5. Is an avid cyclist who doesn't want to live an automobile-dependent lifestyle.
6. Thinks cities with a population size under 20,000 are too small, and over 200,000 too large.
7. Was born in the second half of the 20th century (after 1950).
8. Doesn't need to build a lot of wealth: someone who can transfer enough equity from where they live now to buy a house in Chico.
9. Either lucked out with a good local job offer (rare), has an entrepreneurial approach to generating income or can telecommute to their means of employment through the internet.
10. Places a high premium on outdoor recreational opportunities and the amount of public park space available within the city they live in.

Some "red flags" might be indicated for the person who:

1. Prefers cool temperatures and looks forward to the fog coming back in during the evening on warm days. Thinks the climate of San Francisco is just ideal.
2. Goes crazy living outside of a major metropolitan area or would feel out of place in an area that is overwhelmingly a white English-speaking population.
3. Would be just as happy living in an upscale condo as living in a small house with a yard.
4. Buys all their food at grocery stores.
5. Prioritizes urban amenities like museums, concerts and night clubs above hiking, cycling and other outdoor pursuits.

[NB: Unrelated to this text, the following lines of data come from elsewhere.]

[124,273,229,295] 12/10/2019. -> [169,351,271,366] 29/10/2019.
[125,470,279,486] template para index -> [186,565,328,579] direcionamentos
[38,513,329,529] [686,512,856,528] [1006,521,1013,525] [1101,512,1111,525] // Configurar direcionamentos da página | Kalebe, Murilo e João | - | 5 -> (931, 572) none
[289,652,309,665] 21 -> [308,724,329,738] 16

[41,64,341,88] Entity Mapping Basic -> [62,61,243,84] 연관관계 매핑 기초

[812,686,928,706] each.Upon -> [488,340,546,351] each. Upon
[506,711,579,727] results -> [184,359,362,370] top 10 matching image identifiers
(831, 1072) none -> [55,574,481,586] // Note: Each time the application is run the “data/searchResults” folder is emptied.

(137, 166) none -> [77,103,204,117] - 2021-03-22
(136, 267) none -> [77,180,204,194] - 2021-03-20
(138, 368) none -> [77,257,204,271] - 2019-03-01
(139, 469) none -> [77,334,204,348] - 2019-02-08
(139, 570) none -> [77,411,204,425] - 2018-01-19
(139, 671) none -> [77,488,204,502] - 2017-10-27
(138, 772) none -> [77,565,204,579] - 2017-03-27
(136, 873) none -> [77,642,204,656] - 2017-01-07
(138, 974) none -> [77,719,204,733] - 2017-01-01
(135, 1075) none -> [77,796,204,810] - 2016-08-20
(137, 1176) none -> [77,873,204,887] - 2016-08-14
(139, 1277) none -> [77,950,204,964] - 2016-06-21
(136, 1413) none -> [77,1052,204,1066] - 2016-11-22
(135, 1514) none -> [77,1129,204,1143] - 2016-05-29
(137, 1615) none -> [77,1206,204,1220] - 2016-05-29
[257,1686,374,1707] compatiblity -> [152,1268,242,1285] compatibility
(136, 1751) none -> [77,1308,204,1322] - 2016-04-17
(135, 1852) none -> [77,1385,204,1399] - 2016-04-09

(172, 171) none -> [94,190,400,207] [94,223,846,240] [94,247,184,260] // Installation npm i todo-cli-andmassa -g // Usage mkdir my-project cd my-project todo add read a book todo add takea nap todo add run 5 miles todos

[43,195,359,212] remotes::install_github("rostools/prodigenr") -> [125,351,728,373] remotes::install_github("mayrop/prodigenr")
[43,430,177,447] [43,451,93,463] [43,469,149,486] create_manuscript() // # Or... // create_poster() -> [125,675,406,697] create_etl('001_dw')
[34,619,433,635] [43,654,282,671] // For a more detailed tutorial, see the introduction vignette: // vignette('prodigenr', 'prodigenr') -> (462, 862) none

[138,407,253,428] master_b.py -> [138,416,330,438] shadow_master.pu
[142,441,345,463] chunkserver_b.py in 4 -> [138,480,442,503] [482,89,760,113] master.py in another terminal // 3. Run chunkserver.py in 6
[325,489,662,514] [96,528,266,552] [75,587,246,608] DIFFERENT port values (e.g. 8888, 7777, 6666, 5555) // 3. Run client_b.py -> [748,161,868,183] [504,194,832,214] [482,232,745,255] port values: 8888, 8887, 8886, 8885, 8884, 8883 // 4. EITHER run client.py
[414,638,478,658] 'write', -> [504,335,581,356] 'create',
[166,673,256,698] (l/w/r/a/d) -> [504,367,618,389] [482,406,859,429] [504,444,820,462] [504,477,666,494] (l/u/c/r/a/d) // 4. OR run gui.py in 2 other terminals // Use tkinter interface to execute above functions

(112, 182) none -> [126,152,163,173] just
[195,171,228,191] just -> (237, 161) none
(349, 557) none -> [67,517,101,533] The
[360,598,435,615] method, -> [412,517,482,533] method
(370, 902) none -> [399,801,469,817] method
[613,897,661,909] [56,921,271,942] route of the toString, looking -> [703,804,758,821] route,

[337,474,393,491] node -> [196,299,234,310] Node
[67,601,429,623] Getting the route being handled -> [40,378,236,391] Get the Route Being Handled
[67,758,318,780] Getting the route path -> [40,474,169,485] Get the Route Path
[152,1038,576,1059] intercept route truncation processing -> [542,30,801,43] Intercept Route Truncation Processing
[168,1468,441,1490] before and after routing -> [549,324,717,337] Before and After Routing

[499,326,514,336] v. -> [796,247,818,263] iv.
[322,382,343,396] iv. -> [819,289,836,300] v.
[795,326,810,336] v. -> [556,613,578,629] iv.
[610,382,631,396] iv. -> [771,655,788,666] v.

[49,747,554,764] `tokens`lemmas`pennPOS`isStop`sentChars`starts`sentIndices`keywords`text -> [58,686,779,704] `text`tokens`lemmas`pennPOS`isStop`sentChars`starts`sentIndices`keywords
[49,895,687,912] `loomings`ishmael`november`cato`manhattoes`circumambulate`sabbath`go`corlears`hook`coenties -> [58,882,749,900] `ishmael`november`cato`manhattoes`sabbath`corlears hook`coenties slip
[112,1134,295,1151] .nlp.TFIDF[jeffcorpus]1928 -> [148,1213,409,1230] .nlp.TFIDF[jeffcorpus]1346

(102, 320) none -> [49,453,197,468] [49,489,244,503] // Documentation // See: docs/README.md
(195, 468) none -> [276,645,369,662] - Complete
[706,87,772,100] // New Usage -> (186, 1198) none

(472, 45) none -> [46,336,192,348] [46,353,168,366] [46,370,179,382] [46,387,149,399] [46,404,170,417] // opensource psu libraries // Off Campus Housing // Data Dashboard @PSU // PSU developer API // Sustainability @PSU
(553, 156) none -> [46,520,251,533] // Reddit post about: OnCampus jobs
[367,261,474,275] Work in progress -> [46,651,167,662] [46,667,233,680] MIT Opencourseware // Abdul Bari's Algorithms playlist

6. Is just getting started in life and needs to live in a city with a favorable salary-to-cost-of--living quotient.
7. Is contemplating moving to Chico and then looking for a job after they get there.
8. Needs to live within an hour of a major international airport hub.
9. Wants to live in a small town where everybody knows you.
10. Is an automobile-addicted motorhead who never walks or bikes anywhere.